Écrite « pour marionnettes » en 1834, cette pièce de Maurice Maeterlinck s’inscrit dans un refus du réalisme au cœur d’un courant symboliste. Son histoire tient dans l’annonce du décès d’une jeune fille à sa famille, retrouvée noyée, par un vieil homme et un étranger. Une mission délicate, passant pour eux en préalable, par une observation des occupants de la maison familiale, qui ouvre sur un tragique du quotidien, placé aux frontières du conscient et de l’inconscient, entre la vie et la mort, dans une expression poétique. Outre les options d’interprétation, cette œuvre suscite un climat scénique signifiant, qui accompagne les mots et prolonge l’imaginaire des spectateurs.

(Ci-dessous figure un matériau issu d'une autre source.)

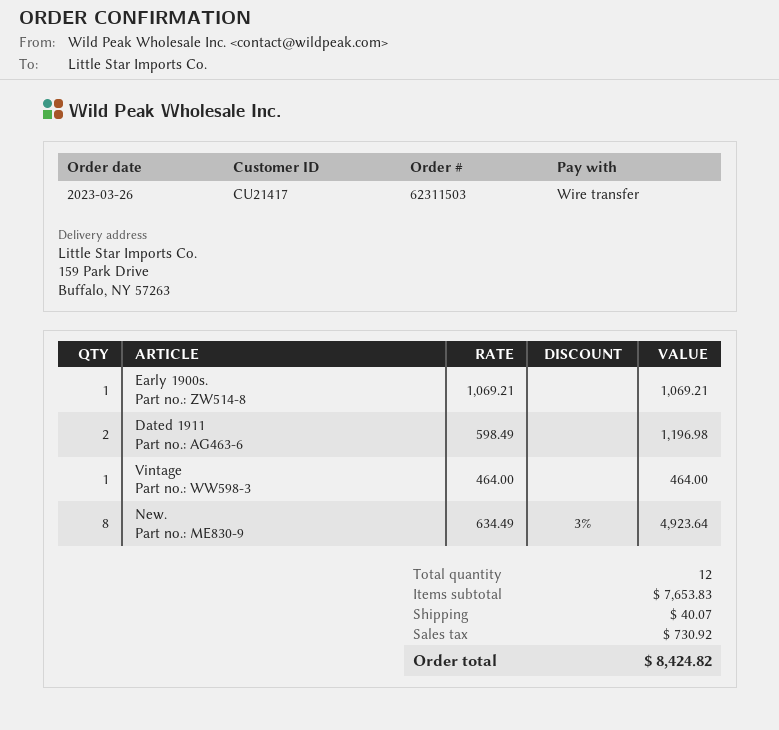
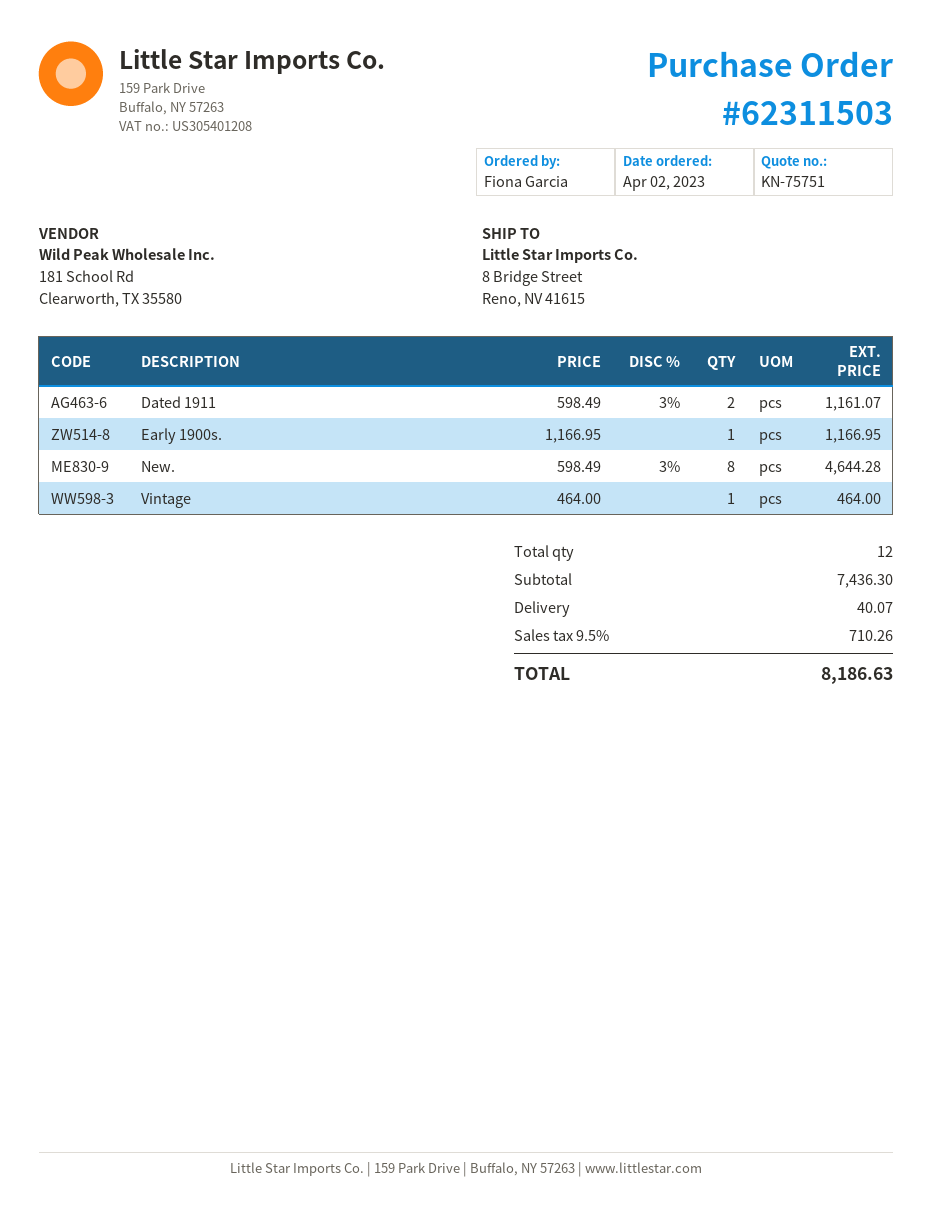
order date: 2023-03-26 -> 2023-04-02
ship to: 159 Park Drive, Buffalo, NY 57263 -> 8 Bridge Street, Reno, NV 41615
Early 1900s.: 1 x 1069.21 = 1069.21 -> 1 x 1166.95 = 1166.95
Dated 1911: 2 x 598.49 = 1196.98 -> 2 x 598.49 - 3% = 1161.07
New.: 8 x 634.49 - 3% = 4923.64 -> 8 x 598.49 - 3% = 4644.28
subtotal: 7653.83 -> 7436.30
tax: 730.92 -> 710.26
total: 8424.82 -> 8186.63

C’est à cet objectif auquel se sont attachés trois concepteurs, pour cette nouvelle version de Intérieur présentée au Studio-Théâtre de la Comédie-Française, dans la mise en scène de Nâzim Boudjenah. Marc Lainé, scénographe, metteur en scène et auteur (par ailleurs), Stéphan Zimmerli, graphiste et musicien, et Richard Le Bihan, expert en animation vidéo. Plus que le respect à la lettre des didascalies de l’auteur, ils se sont attachés à en préserver l’esprit, dans la fusion de leurs pratiques respectives. Tout d’abord en tenant compte logiquement des possibilités offertes par le lieu de représentation, sans cage de scène ni machinerie, avec une ouverture de 6,52 m sur un plateau de 50 m2 muni de trappes. Mais également en s’inspirant d’une référence traditionnelle avec le théâtre nô et l’estampe japonaise qui dessine à l’encre l’environnement paysager naturel de la maison, dont la texture de bois travaillée percée d’une large baie vitrée permet l’observation de la vie de la famille, encore sereine avant leur connaissance du décès. Celle-ci est reflétée à partir de vidéos parfaitement maîtrisées, qui semblent parfois irréelles, tout en constituant une animation de l’espace en relation avec le jeu des comédiens. L’ensemble contribue, sous les lumières de Thomas Veyssiere, à nourrir à travers ses flottements troublants et son étrangeté une relation visuelle et sensorielle suggestive en écho avec l’univers de Maeterlinck. Une exposition de dessins et maquettes préparatoires de Stéphane Zimmerli, permettant d’appréhender la genèse du projet est présentée au Studio-Théâtre de la Comédie-Française, pendant la durée des représentations.